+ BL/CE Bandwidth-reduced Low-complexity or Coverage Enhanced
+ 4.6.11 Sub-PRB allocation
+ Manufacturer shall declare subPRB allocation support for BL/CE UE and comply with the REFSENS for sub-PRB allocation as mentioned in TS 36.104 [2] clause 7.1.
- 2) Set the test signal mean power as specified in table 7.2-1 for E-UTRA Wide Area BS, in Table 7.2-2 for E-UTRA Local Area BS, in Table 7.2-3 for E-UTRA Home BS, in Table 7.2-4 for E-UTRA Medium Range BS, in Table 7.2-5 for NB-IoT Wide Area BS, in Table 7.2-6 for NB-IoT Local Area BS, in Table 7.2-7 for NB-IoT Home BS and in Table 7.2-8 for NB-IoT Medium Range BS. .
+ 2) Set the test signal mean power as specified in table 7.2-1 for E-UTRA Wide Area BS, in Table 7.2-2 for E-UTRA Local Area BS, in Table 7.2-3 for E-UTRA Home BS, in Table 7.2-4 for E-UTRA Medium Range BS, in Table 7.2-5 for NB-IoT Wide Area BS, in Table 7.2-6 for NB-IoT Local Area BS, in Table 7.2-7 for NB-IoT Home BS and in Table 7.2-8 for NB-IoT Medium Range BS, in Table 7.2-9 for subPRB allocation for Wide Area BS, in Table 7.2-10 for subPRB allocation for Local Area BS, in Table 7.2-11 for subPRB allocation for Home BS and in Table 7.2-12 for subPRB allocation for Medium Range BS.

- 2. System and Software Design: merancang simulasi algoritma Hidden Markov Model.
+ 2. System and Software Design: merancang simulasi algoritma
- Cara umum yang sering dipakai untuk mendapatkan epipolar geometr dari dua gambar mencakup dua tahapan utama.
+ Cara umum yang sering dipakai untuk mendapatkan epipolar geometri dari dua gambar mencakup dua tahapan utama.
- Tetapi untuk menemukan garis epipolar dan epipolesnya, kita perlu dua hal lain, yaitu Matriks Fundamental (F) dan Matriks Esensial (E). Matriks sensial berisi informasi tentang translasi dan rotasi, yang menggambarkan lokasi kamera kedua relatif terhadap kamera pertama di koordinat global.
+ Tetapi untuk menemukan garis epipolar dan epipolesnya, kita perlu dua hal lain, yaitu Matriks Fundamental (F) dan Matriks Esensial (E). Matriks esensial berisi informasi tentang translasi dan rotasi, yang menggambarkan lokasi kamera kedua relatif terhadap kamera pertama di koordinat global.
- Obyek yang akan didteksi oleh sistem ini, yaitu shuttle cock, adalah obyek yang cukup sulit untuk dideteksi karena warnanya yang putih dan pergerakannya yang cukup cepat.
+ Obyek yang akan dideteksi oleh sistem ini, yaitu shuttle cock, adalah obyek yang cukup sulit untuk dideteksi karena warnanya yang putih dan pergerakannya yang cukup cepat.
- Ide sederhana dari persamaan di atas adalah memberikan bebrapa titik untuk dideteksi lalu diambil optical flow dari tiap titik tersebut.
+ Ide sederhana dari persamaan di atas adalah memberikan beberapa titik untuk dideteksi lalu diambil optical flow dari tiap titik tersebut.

### Exercise objective
Quote all the records exactly, please, leaving none out.

### Exercise output
+ BL/CE Bandwidth-reduced Low-complexity or Coverage Enhanced
+ 4.6.11 Sub-PRB allocation
+ Manufacturer shall declare subPRB allocation support for BL/CE UE and comply with the REFSENS for sub-PRB allocation as mentioned in TS 36.104 [2] clause 7.1.
- 2) Set the test signal mean power as specified in table 7.2-1 for E-UTRA Wide Area BS, in Table 7.2-2 for E-UTRA Local Area BS, in Table 7.2-3 for E-UTRA Home BS, in Table 7.2-4 for E-UTRA Medium Range BS, in Table 7.2-5 for NB-IoT Wide Area BS, in Table 7.2-6 for NB-IoT Local Area BS, in Table 7.2-7 for NB-IoT Home BS and in Table 7.2-8 for NB-IoT Medium Range BS. .
+ 2) Set the test signal mean power as specified in table 7.2-1 for E-UTRA Wide Area BS, in Table 7.2-2 for E-UTRA Local Area BS, in Table 7.2-3 for E-UTRA Home BS, in Table 7.2-4 for E-UTRA Medium Range BS, in Table 7.2-5 for NB-IoT Wide Area BS, in Table 7.2-6 for NB-IoT Local Area BS, in Table 7.2-7 for NB-IoT Home BS and in Table 7.2-8 for NB-IoT Medium Range BS, in Table 7.2-9 for subPRB allocation for Wide Area BS, in Table 7.2-10 for subPRB allocation for Local Area BS, in Table 7.2-11 for subPRB allocation for Home BS and in Table 7.2-12 for subPRB allocation for Medium Range BS.

- 2. System and Software Design: merancang simulasi algoritma Hidden Markov Model.
+ 2. System and Software Design: merancang simulasi algoritma
- Cara umum yang sering dipakai untuk mendapatkan epipolar geometr dari dua gambar mencakup dua tahapan utama.
+ Cara umum yang sering dipakai untuk mendapatkan epipolar geometri dari dua gambar mencakup dua tahapan utama.
- Tetapi untuk menemukan garis epipolar dan epipolesnya, kita perlu dua hal lain, yaitu Matriks Fundamental (F) dan Matriks Esensial (E). Matriks sensial berisi informasi tentang translasi dan rotasi, yang menggambarkan lokasi kamera kedua relatif terhadap kamera pertama di koordinat global.
+ Tetapi untuk menemukan garis epipolar dan epipolesnya, kita perlu dua hal lain, yaitu Matriks Fundamental (F) dan Matriks Esensial (E). Matriks esensial berisi informasi tentang translasi dan rotasi, yang menggambarkan lokasi kamera kedua relatif terhadap kamera pertama di koordinat global.
- Obyek yang akan didteksi oleh sistem ini, yaitu shuttle cock, adalah obyek yang cukup sulit untuk dideteksi karena warnanya yang putih dan pergerakannya yang cukup cepat.
+ Obyek yang akan dideteksi oleh sistem ini, yaitu shuttle cock, adalah obyek yang cukup sulit untuk dideteksi karena warnanya yang putih dan pergerakannya yang cukup cepat.
- Ide sederhana dari persamaan di atas adalah memberikan bebrapa titik untuk dideteksi lalu diambil optical flow dari tiap titik tersebut.
+ Ide sederhana dari persamaan di atas adalah memberikan beberapa titik untuk dideteksi lalu diambil optical flow dari tiap titik tersebut.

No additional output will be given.